WHAT IS REQUIRED: What you produce should be every line from the data that includes "card".

——

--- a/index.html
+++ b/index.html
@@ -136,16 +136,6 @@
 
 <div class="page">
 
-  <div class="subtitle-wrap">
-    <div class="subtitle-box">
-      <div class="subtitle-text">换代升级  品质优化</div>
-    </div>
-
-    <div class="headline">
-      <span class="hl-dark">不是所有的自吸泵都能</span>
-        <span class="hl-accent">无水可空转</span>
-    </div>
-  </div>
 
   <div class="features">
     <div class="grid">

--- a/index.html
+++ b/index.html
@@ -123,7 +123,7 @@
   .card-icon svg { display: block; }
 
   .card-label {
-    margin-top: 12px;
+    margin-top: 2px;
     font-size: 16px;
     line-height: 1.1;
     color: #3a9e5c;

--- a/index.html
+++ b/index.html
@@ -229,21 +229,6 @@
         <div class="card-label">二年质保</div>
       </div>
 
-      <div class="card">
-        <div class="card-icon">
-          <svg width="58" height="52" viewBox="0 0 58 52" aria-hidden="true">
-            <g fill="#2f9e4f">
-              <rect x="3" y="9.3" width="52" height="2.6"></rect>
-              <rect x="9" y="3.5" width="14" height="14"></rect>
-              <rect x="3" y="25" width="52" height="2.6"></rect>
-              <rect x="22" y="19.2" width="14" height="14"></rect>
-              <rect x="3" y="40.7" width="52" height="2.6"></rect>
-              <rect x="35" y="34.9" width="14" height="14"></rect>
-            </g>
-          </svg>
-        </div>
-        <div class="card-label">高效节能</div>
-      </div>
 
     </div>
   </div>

——

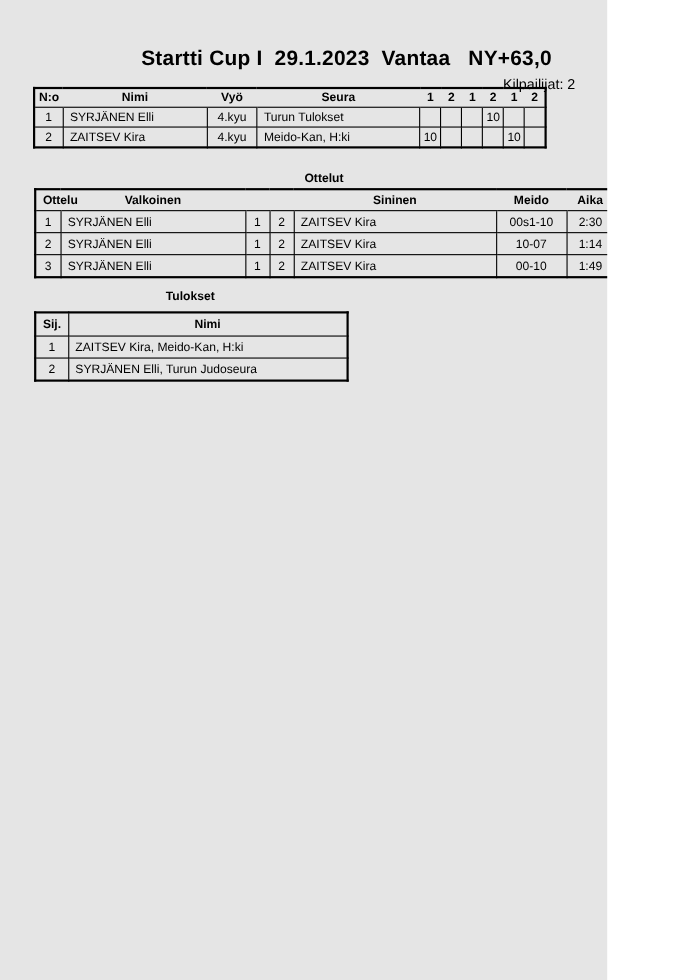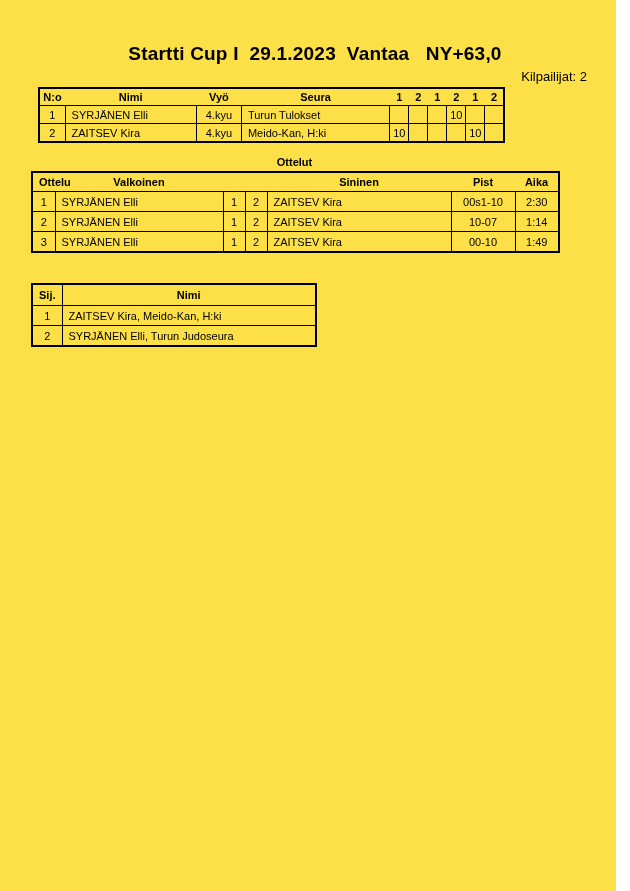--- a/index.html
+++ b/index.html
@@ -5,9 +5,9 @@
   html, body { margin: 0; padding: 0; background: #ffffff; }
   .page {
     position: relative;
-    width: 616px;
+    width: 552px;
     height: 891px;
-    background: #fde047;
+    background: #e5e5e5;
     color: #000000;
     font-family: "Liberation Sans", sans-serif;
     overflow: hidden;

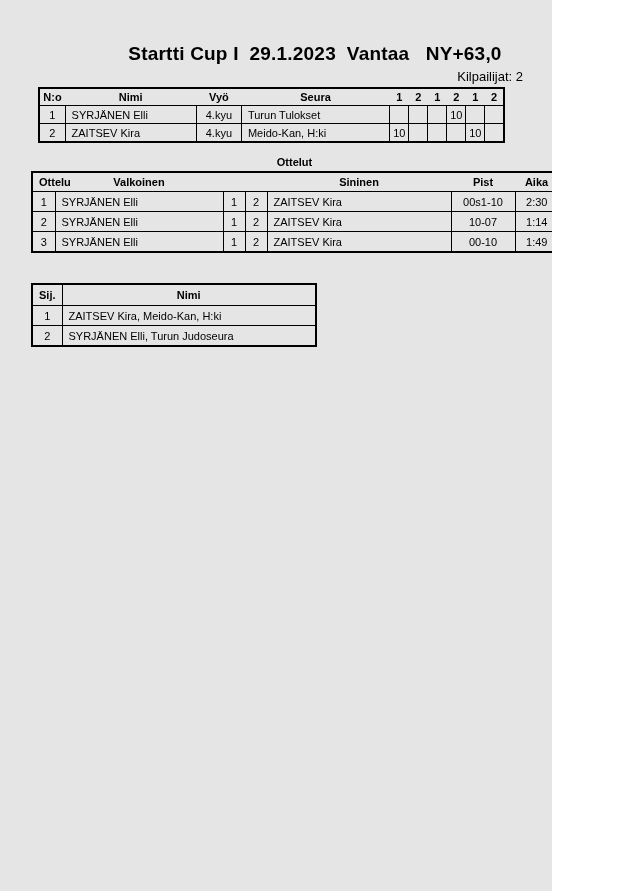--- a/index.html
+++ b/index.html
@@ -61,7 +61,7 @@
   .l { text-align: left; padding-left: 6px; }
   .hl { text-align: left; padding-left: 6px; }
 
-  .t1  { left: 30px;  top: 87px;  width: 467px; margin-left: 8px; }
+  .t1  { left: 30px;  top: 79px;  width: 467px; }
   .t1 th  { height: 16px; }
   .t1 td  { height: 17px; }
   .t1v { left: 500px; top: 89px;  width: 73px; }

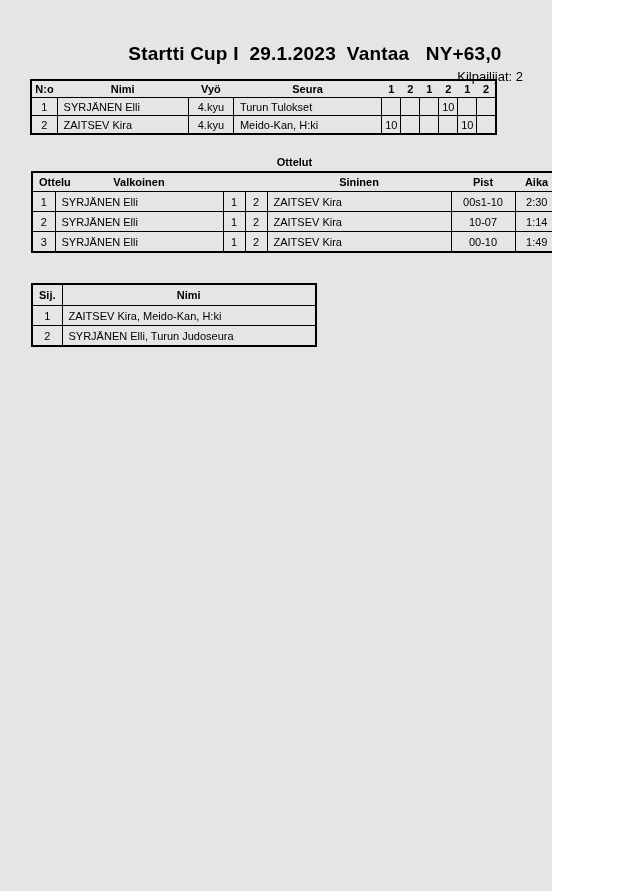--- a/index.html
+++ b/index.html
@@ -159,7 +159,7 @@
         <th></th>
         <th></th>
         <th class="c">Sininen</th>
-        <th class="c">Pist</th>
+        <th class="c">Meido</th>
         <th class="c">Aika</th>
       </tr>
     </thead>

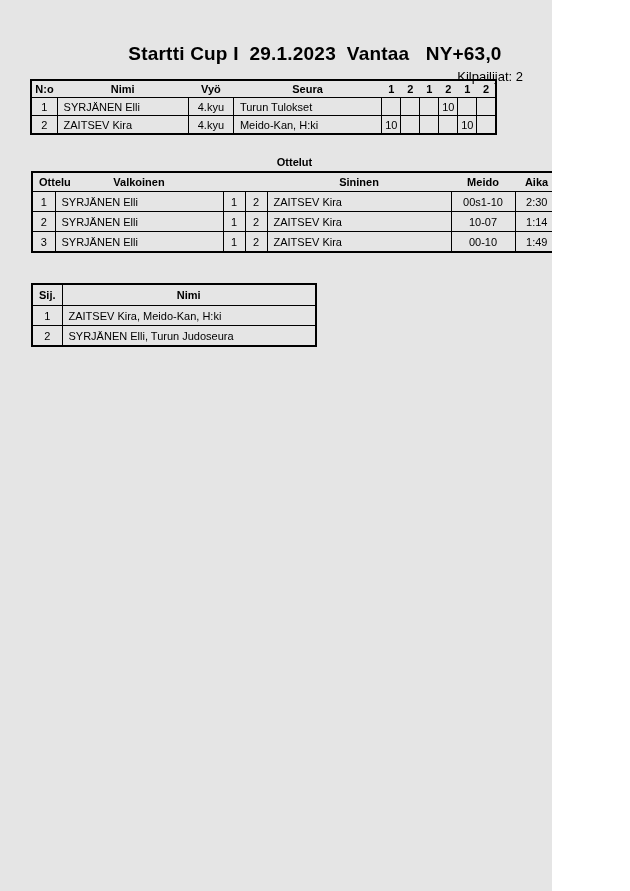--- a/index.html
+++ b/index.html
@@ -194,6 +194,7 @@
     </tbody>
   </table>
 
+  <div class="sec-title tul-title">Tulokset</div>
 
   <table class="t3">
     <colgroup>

——

ANSWER TO THE EXERCISE:
   .card-icon svg { display: block; }
   .card-label {
         <div class="card-label">二年质保</div>
-      <div class="card">
-        <div class="card-icon">
-        <div class="card-label">高效节能</div>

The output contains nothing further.